С юных лет полюбил девушку,
И она не стала моей.
«Тахмина, — хотел он сказать, — ну, как ты могла, как ты могла со Спартаком? — хотел он сказать, но ничего не сказал. — Тахмина, ведь я любил тебя, по-настоящему любил, и счастлив был по-настоящему, — хотел сказать он, но ничего не сказал. — Неужели все это было ложью, Тахмина, неужели ты меня не любила, а если любила, то как же ты могла так изранить меня? — хотел сказать он и ничего не сказал. — Я ведь больше никогда не буду счастлив. Я же мертв», — хотел сказать он, но ничего не сказал. Песня кончилась, и она повесила трубку. Прошло несколько минут и, он думал, что все уже кончилось, но вновь раздался звонок, он поднял трубку и услышал песню:
И сваты все его сгнили,
И сам себе он сват.
«Лачин». Песня, которую Тахмина не могла слушать без слез. Он и сам сейчас плакал, плакал впервые во взрослой своей жизни, впервые после далеких детских слез. Он плакал беззвучно, не стирая слез, которые катились по щекам. Он плакал, ибо знал, что это их последнее и окончательное прощание и лишь одна женщина на свете могла придумать такое прощание. Кончалась песня «Лачин». Звучал её голосом послёднйи куплёт. Заур знал, что это последняя песня в бобине, и сейчас, накануне его свадьбы, о дате которой Тахмина, несомненно, знала, она навсегда уходит из его жизни…

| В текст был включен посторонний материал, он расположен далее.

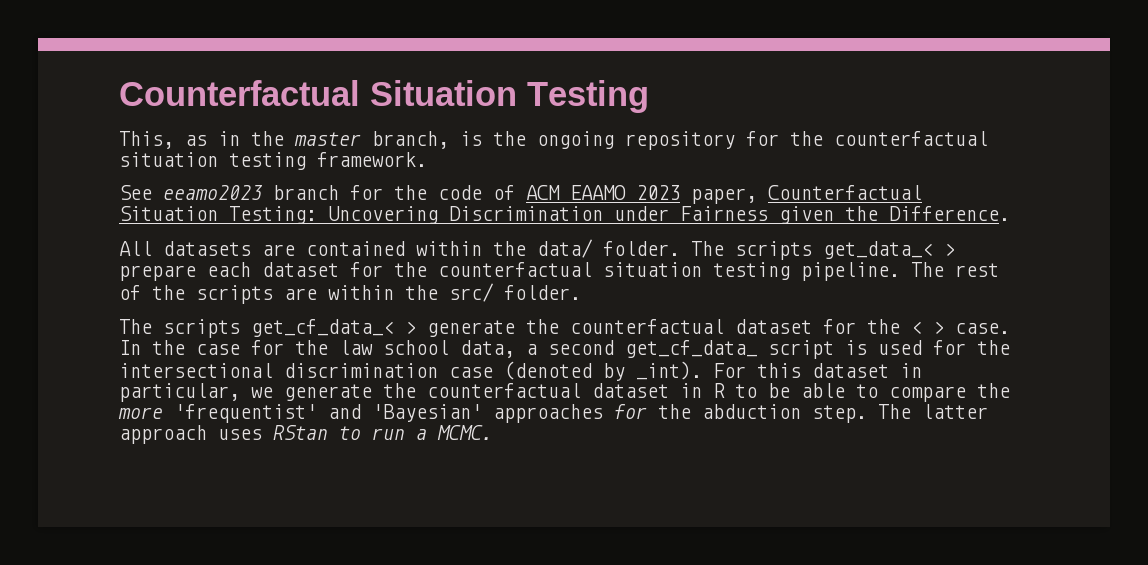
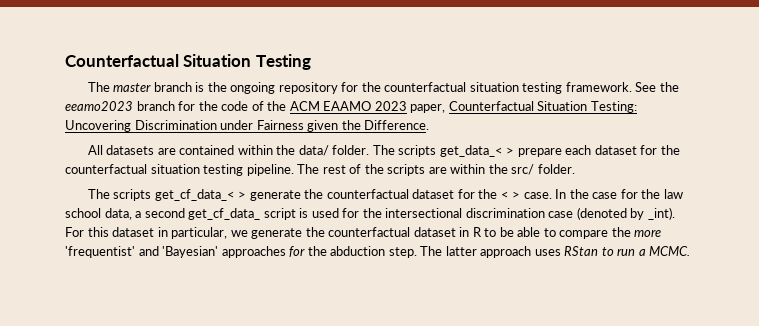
- This, as in the master branch, is the ongoing repository for the counterfactual situation testing framework.
- See eeamo2023 branch for the code of ACM EAAMO 2023 paper, Counterfactual Situation Testing: Uncovering Discrimination under Fairness given the Difference.
+ The master branch is the ongoing repository for the counterfactual situation testing framework. See the eeamo2023 branch for the code of the ACM EAAMO 2023 paper, Counterfactual Situation Testing: Uncovering Discrimination under Fairness given the Difference.

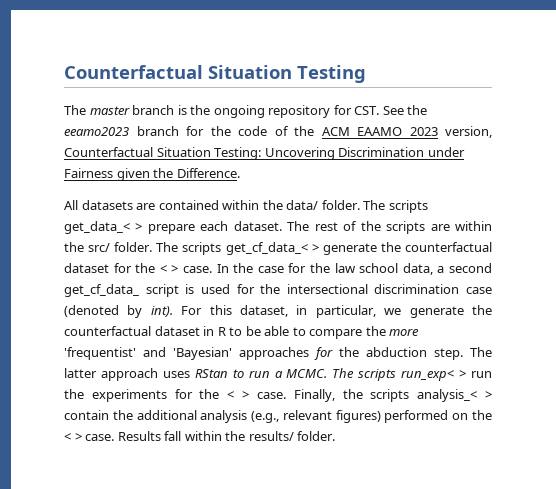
- The master branch is the ongoing repository for the counterfactual situation testing framework. See the eeamo2023 branch for the code of the ACM EAAMO 2023 paper, Counterfactual Situation Testing: Uncovering Discrimination under Fairness given the Difference.
+ The master branch is the ongoing repository for CST. See the eeamo2023 branch for the code of the ACM EAAMO 2023 version, Counterfactual Situation Testing: Uncovering Discrimination under Fairness given the Difference.
- The scripts get_data_< > prepare each dataset for the counterfactual situation testing pipeline.
+ The scripts get_data_< > prepare each dataset.
- The rest of the scripts are within the src/ folder.
- The scripts get_cf_data_< > generate the counterfactual dataset for the < > case.
+ The rest of the scripts are within the src/ folder. The scripts get_cf_data_< > generate the counterfactual dataset for the < > case.
- In the case for the law school data, a second get_cf_data_ script is used for the intersectional discrimination case (denoted by _int).
+ In the case for the law school data, a second get_cf_data_ script is used for the intersectional discrimination case (denoted by int).
- For this dataset in particular, we generate the counterfactual dataset in R to be able to compare the more 'frequentist' and 'Bayesian' approaches for the abduction step.
+ For this dataset, in particular, we generate the counterfactual dataset in R to be able to compare the more 'frequentist' and 'Bayesian' approaches for the abduction step.
+ The scripts run_exp< > run the experiments for the < > case. Finally, the scripts analysis_< > contain the additional analysis (e.g., relevant figures) performed on the < > case. Results fall within the results/ folder.

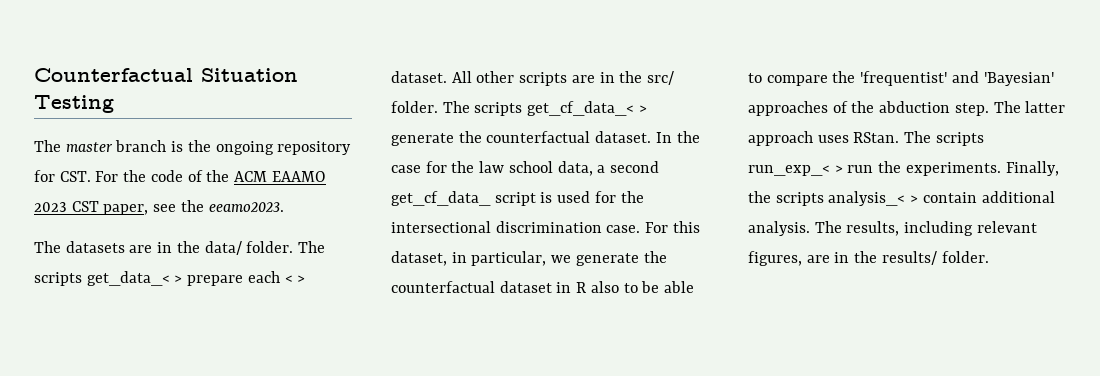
- The master branch is the ongoing repository for CST. See the eeamo2023 branch for the code of the ACM EAAMO 2023 version, Counterfactual Situation Testing: Uncovering Discrimination under Fairness given the Difference.
- All datasets are contained within the data/ folder.
+ The master branch is the ongoing repository for CST. For the code of the ACM EAAMO 2023 CST paper, see the eeamo2023.
+ The datasets are in the data/ folder.
- The scripts get_data_< > prepare each dataset. The rest of the scripts are within the src/ folder.
+ The scripts get_data_< > prepare each < > dataset. All other scripts are in the src/ folder.
- The scripts get_cf_data_< > generate the counterfactual dataset for the < > case.
+ The scripts get_cf_data_< > generate the counterfactual dataset.
- In the case for the law school data, a second get_cf_data_ script is used for the intersectional discrimination case (denoted by int).
+ In the case for the law school data, a second get_cf_data_ script is used for the intersectional discrimination case.
- For this dataset, in particular, we generate the counterfactual dataset in R to be able to compare the more 'frequentist' and 'Bayesian' approaches for the abduction step.
+ For this dataset, in particular, we generate the counterfactual dataset in R also to be able to compare the 'frequentist' and 'Bayesian' approaches of the abduction step.
- The latter approach uses RStan to run a MCMC. The scripts run_exp< > run the experiments for the < > case.
+ The latter approach uses RStan. The scripts run_exp_< > run the experiments.
- Finally, the scripts analysis_< > contain the additional analysis (e.g., relevant figures) performed on the < > case. Results fall within the results/ folder.
+ Finally, the scripts analysis_< > contain additional analysis. The results, including relevant figures, are in the results/ folder.

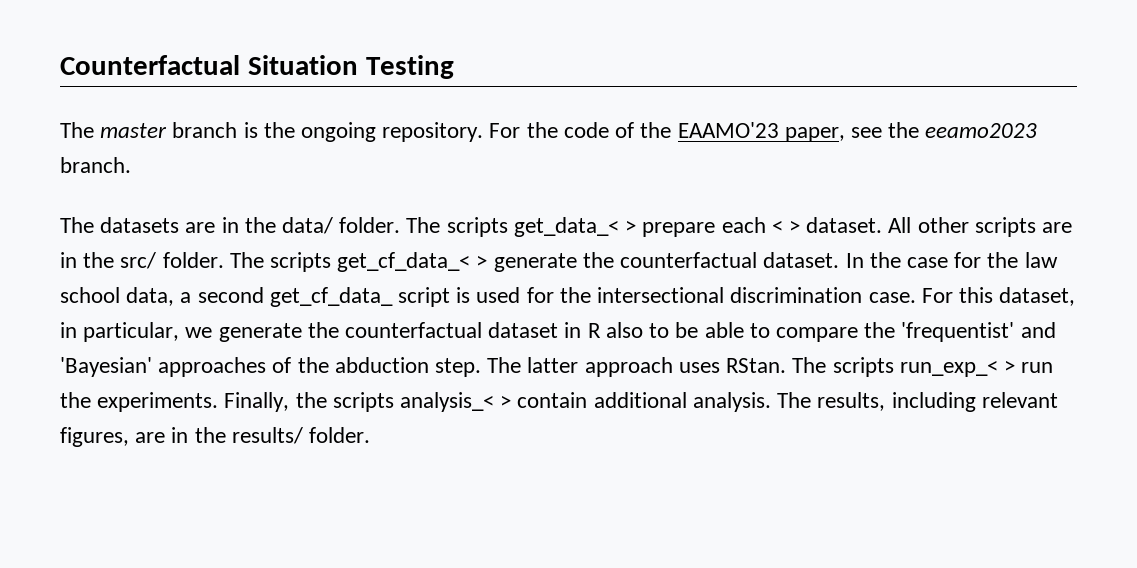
- The master branch is the ongoing repository for CST. For the code of the ACM EAAMO 2023 CST paper, see the eeamo2023.
+ The master branch is the ongoing repository. For the code of the EAAMO'23 paper, see the eeamo2023 branch.

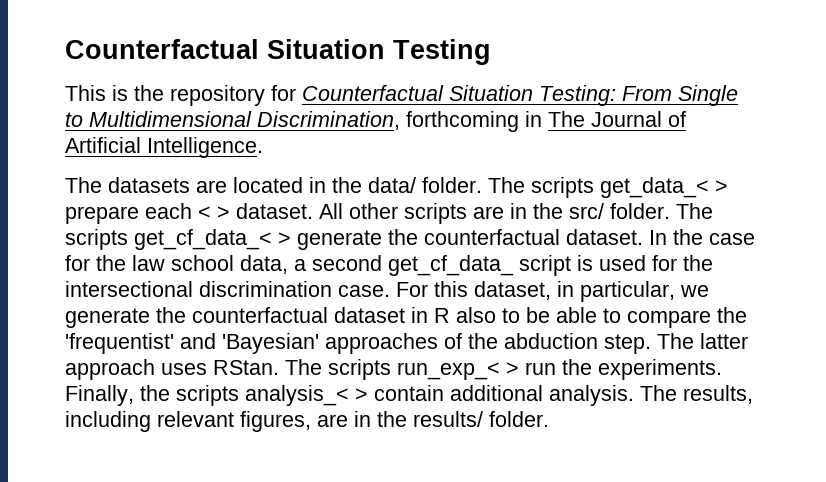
- The master branch is the ongoing repository. For the code of the EAAMO'23 paper, see the eeamo2023 branch.
+ This is the repository for Counterfactual Situation Testing: From Single to Multidimensional Discrimination, forthcoming in The Journal of Artificial Intelligence.
- The datasets are in the data/ folder.
+ The datasets are located in the data/ folder.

Пусть меня убьют из-за голубоглазой девушки…
Песня кончилась. В трубке звучали гудки отбоя…
…В Дакаре, когда Заур сидел в холле отеля и ждал Фи-рангиз, он вдруг почему-то поднял трубку телефона и набрал номер бакинского телефона Тахмины. Линия не связалась — в Дакаре были пятизначные телефонные номера, а не шестизначные, как в Баку…
Уже на аэродроме Заур заметил что-то неладное, хотя и не смог понять, в чем дело. Встречающие — Зивяр-ханум, мать и отец Фирангиз, Спартак и товарищ Спартака, которого Заур знал в лицо, но не помнил по имени, весело махали им из-за барьера, в толпе других встречающих, и они с Фирой, шагая к барьеру, также махали, но Заур уже издали заметил, что его мать стоит в стороне от семьи Муртузовых, и не расстояние даже, разделившее их, а какая-то обособленность в ее позе насторожила Заура. Когда же он, расцеловавшись по очереди с родными Фиры (они стояли ближе), подошел к матери, он уловил в ее глазах что-то необычное и, как ему показалось, недоброе. Зивяр-ханум без обычной горячности расцеловалась с ним и еще более прохладно — со своей невесткой.
— Отец не смог прийти, — сказала она и добавила: — Перегнали и твою машину, я сяду в нее. Ты сам ее поведешь? — Ив ответ на утвердительный взгляд Заура закончила: — Возьми багаж и приходи.
Она прошла и села на переднее сиденье «Волги» Заура. Заур догадался, что машину его пригнал товарищ Спартака, и конечно же догадался, что за месяц их отсутствия что-то произошло между двумя семьями и сейчас отношения более чем натянутые.
Алия-ханум расспрашивала Фирангиз об Африке, о путешествии, Муртуз Балаевич гордо оглядывался, а Спартак с товарищем как-то суетливо и настороженно улыбались то Зауру, то Фире, то Зивяр-ханум.
Алия-ханум и зардевшаяся Фирангиз, отдалившись, о чем-то шептались, и Заур понял, что жена сообщает о своей беременности. Это было самой важной новостью месяца, и по тому, как довольно улыбалась Алия, Заур понимал, что для нее это весьма приятное и своевременное известие. Свою же мать Заур не спешил обрадовать этой новостью.